Revision tracking records:
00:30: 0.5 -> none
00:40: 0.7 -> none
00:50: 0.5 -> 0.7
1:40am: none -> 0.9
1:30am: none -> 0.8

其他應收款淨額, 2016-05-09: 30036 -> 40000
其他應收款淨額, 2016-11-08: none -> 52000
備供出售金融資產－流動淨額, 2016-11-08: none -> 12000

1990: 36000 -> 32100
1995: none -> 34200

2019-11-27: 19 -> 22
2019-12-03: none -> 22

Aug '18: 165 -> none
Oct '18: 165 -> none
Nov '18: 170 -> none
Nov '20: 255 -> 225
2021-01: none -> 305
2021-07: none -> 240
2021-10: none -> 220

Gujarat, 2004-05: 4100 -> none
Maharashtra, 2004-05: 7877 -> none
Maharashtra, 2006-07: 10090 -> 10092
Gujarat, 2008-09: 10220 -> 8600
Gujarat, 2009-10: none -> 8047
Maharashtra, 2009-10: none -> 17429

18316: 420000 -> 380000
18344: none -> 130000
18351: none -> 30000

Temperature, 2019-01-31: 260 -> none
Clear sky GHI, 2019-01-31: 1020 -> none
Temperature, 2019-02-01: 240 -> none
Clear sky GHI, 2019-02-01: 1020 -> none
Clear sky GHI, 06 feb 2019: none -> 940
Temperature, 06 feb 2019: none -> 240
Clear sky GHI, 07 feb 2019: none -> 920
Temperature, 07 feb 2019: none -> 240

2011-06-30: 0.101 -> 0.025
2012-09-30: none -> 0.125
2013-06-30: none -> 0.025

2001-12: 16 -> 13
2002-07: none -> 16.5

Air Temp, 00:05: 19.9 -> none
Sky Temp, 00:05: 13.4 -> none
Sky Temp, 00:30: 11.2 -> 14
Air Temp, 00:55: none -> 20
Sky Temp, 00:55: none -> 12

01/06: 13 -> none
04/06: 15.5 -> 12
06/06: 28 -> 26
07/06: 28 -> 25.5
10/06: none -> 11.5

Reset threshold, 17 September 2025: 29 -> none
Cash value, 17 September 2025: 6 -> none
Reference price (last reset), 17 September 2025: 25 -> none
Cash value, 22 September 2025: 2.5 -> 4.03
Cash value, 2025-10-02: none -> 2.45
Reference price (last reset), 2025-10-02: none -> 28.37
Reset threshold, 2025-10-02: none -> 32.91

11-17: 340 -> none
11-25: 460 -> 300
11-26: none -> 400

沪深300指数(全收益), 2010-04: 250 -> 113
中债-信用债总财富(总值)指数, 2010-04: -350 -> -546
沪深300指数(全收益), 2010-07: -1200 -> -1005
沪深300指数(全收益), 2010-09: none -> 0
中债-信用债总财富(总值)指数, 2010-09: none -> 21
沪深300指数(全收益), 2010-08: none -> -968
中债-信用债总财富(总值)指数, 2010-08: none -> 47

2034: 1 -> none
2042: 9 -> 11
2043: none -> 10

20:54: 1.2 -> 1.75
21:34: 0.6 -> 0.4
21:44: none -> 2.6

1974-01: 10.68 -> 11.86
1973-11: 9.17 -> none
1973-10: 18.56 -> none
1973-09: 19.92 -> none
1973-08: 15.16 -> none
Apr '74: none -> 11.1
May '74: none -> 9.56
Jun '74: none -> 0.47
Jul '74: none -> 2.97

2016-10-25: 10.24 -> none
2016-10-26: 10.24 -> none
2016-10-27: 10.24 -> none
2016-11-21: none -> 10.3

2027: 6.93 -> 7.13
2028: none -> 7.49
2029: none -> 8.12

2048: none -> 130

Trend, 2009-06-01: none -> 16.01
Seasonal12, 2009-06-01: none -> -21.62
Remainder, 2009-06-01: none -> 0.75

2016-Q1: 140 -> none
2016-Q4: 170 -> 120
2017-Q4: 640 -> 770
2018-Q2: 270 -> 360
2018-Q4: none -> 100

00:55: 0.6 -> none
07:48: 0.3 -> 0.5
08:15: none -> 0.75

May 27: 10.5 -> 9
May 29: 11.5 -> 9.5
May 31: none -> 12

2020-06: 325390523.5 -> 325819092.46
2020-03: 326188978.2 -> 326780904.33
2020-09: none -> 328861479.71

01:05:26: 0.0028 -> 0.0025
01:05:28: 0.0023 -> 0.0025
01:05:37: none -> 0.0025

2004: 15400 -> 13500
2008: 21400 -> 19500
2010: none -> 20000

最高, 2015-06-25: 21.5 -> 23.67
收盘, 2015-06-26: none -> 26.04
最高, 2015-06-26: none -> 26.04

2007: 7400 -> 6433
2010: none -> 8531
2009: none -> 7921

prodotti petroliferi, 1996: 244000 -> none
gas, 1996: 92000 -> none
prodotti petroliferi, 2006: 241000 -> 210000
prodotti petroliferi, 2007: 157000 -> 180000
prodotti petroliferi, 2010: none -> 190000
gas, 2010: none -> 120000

Task to complete:
Of the entries listed above, reproduce only the lines starting at the line containing "1995: none -> 34200" and ending at the line containing "Trend, 2009-06-01: none -> 16.01". Include both, exactly as they stand.

Solution to this exercise:
1995: none -> 34200

2019-11-27: 19 -> 22
2019-12-03: none -> 22

Aug '18: 165 -> none
Oct '18: 165 -> none
Nov '18: 170 -> none
Nov '20: 255 -> 225
2021-01: none -> 305
2021-07: none -> 240
2021-10: none -> 220

Gujarat, 2004-05: 4100 -> none
Maharashtra, 2004-05: 7877 -> none
Maharashtra, 2006-07: 10090 -> 10092
Gujarat, 2008-09: 10220 -> 8600
Gujarat, 2009-10: none -> 8047
Maharashtra, 2009-10: none -> 17429

18316: 420000 -> 380000
18344: none -> 130000
18351: none -> 30000

Temperature, 2019-01-31: 260 -> none
Clear sky GHI, 2019-01-31: 1020 -> none
Temperature, 2019-02-01: 240 -> none
Clear sky GHI, 2019-02-01: 1020 -> none
Clear sky GHI, 06 feb 2019: none -> 940
Temperature, 06 feb 2019: none -> 240
Clear sky GHI, 07 feb 2019: none -> 920
Temperature, 07 feb 2019: none -> 240

2011-06-30: 0.101 -> 0.025
2012-09-30: none -> 0.125
2013-06-30: none -> 0.025

2001-12: 16 -> 13
2002-07: none -> 16.5

Air Temp, 00:05: 19.9 -> none
Sky Temp, 00:05: 13.4 -> none
Sky Temp, 00:30: 11.2 -> 14
Air Temp, 00:55: none -> 20
Sky Temp, 00:55: none -> 12

01/06: 13 -> none
04/06: 15.5 -> 12
06/06: 28 -> 26
07/06: 28 -> 25.5
10/06: none -> 11.5

Reset threshold, 17 September 2025: 29 -> none
Cash value, 17 September 2025: 6 -> none
Reference price (last reset), 17 September 2025: 25 -> none
Cash value, 22 September 2025: 2.5 -> 4.03
Cash value, 2025-10-02: none -> 2.45
Reference price (last reset), 2025-10-02: none -> 28.37
Reset threshold, 2025-10-02: none -> 32.91

11-17: 340 -> none
11-25: 460 -> 300
11-26: none -> 400

沪深300指数(全收益), 2010-04: 250 -> 113
中债-信用债总财富(总值)指数, 2010-04: -350 -> -546
沪深300指数(全收益), 2010-07: -1200 -> -1005
沪深300指数(全收益), 2010-09: none -> 0
中债-信用债总财富(总值)指数, 2010-09: none -> 21
沪深300指数(全收益), 2010-08: none -> -968
中债-信用债总财富(总值)指数, 2010-08: none -> 47

2034: 1 -> none
2042: 9 -> 11
2043: none -> 10

20:54: 1.2 -> 1.75
21:34: 0.6 -> 0.4
21:44: none -> 2.6

1974-01: 10.68 -> 11.86
1973-11: 9.17 -> none
1973-10: 18.56 -> none
1973-09: 19.92 -> none
1973-08: 15.16 -> none
Apr '74: none -> 11.1
May '74: none -> 9.56
Jun '74: none -> 0.47
Jul '74: none -> 2.97

2016-10-25: 10.24 -> none
2016-10-26: 10.24 -> none
2016-10-27: 10.24 -> none
2016-11-21: none -> 10.3

2027: 6.93 -> 7.13
2028: none -> 7.49
2029: none -> 8.12

2048: none -> 130

Trend, 2009-06-01: none -> 16.01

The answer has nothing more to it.